## [Records provided]
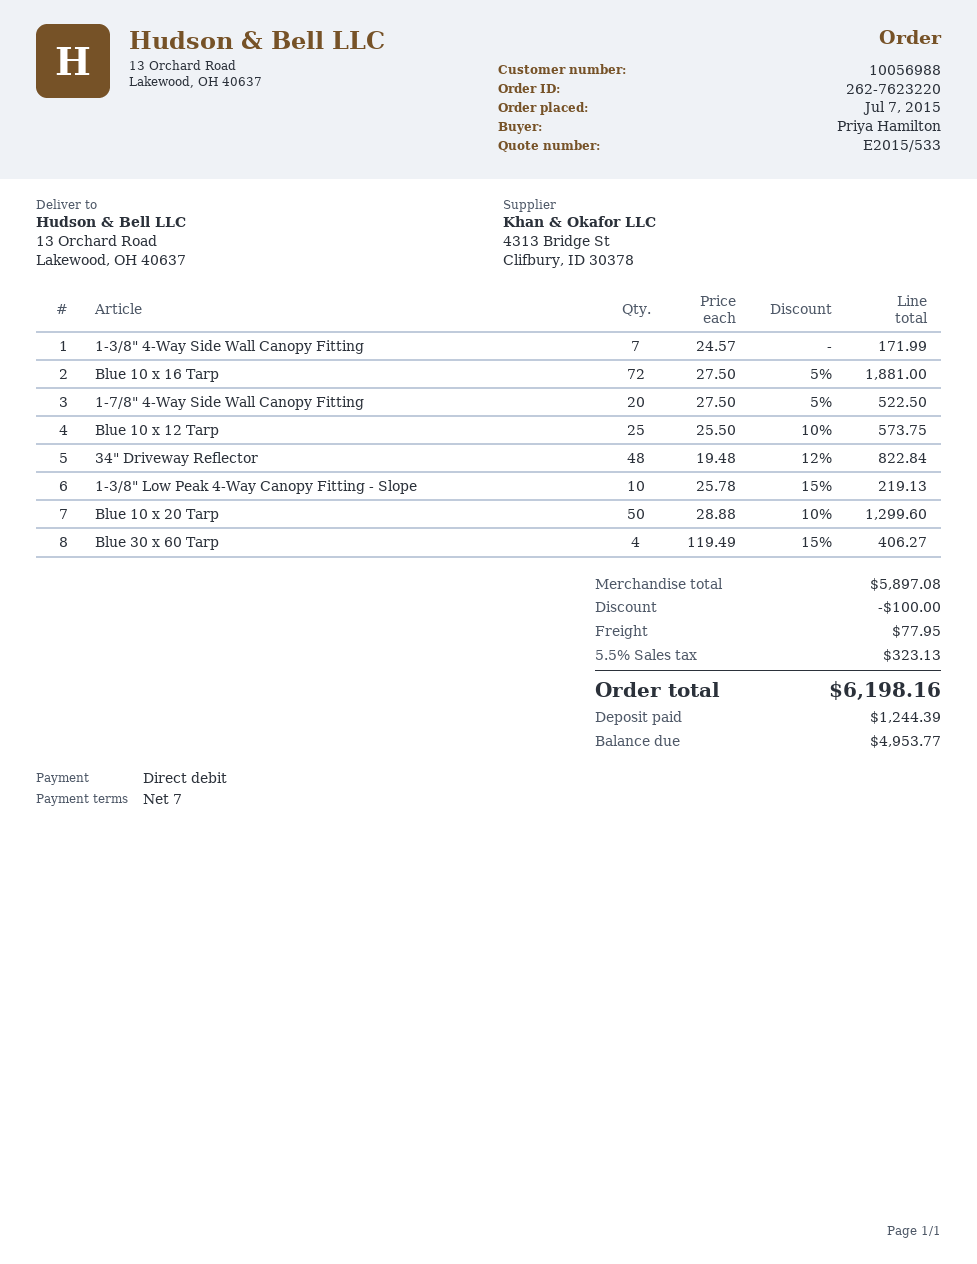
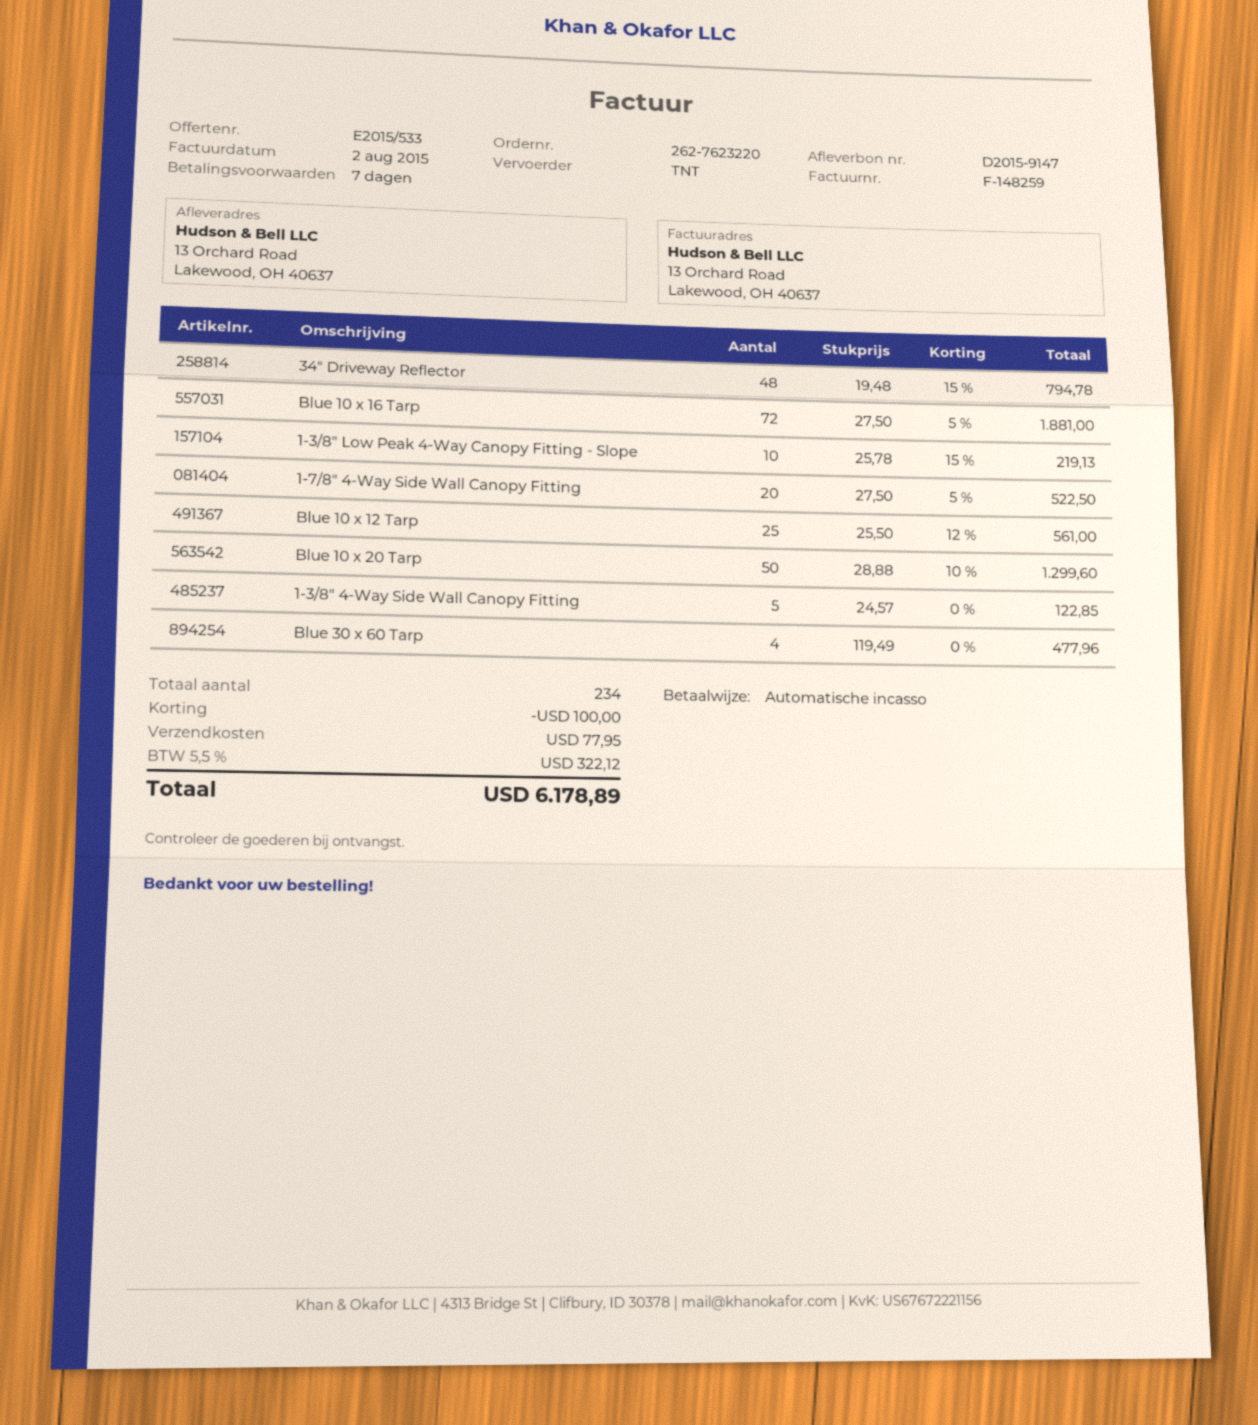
1-3/8" 4-Way Side Wall Canopy Fitting: 7 x 24.57 = 171.99 -> 5 x 24.57 = 122.85
Blue 10 x 12 Tarp: 25 x 25.50 - 10% = 573.75 -> 25 x 25.50 - 12% = 561.00
34" Driveway Reflector: 48 x 19.48 - 12% = 822.84 -> 48 x 19.48 - 15% = 794.78
Blue 30 x 60 Tarp: 4 x 119.49 - 15% = 406.27 -> 4 x 119.49 = 477.96
tax: 5.5% = 323.13 -> 5.5% = 322.12
total: 6198.16 -> 6178.89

## [Exercise objective]
Begin at the first line of the data above and repeat each line exactly, stopping after the line containing "Blue 30 x 60". Omit the pictures.

## [Written solution]
1-3/8" 4-Way Side Wall Canopy Fitting: 7 x 24.57 = 171.99 -> 5 x 24.57 = 122.85
Blue 10 x 12 Tarp: 25 x 25.50 - 10% = 573.75 -> 25 x 25.50 - 12% = 561.00
34" Driveway Reflector: 48 x 19.48 - 12% = 822.84 -> 48 x 19.48 - 15% = 794.78
Blue 30 x 60 Tarp: 4 x 119.49 - 15% = 406.27 -> 4 x 119.49 = 477.96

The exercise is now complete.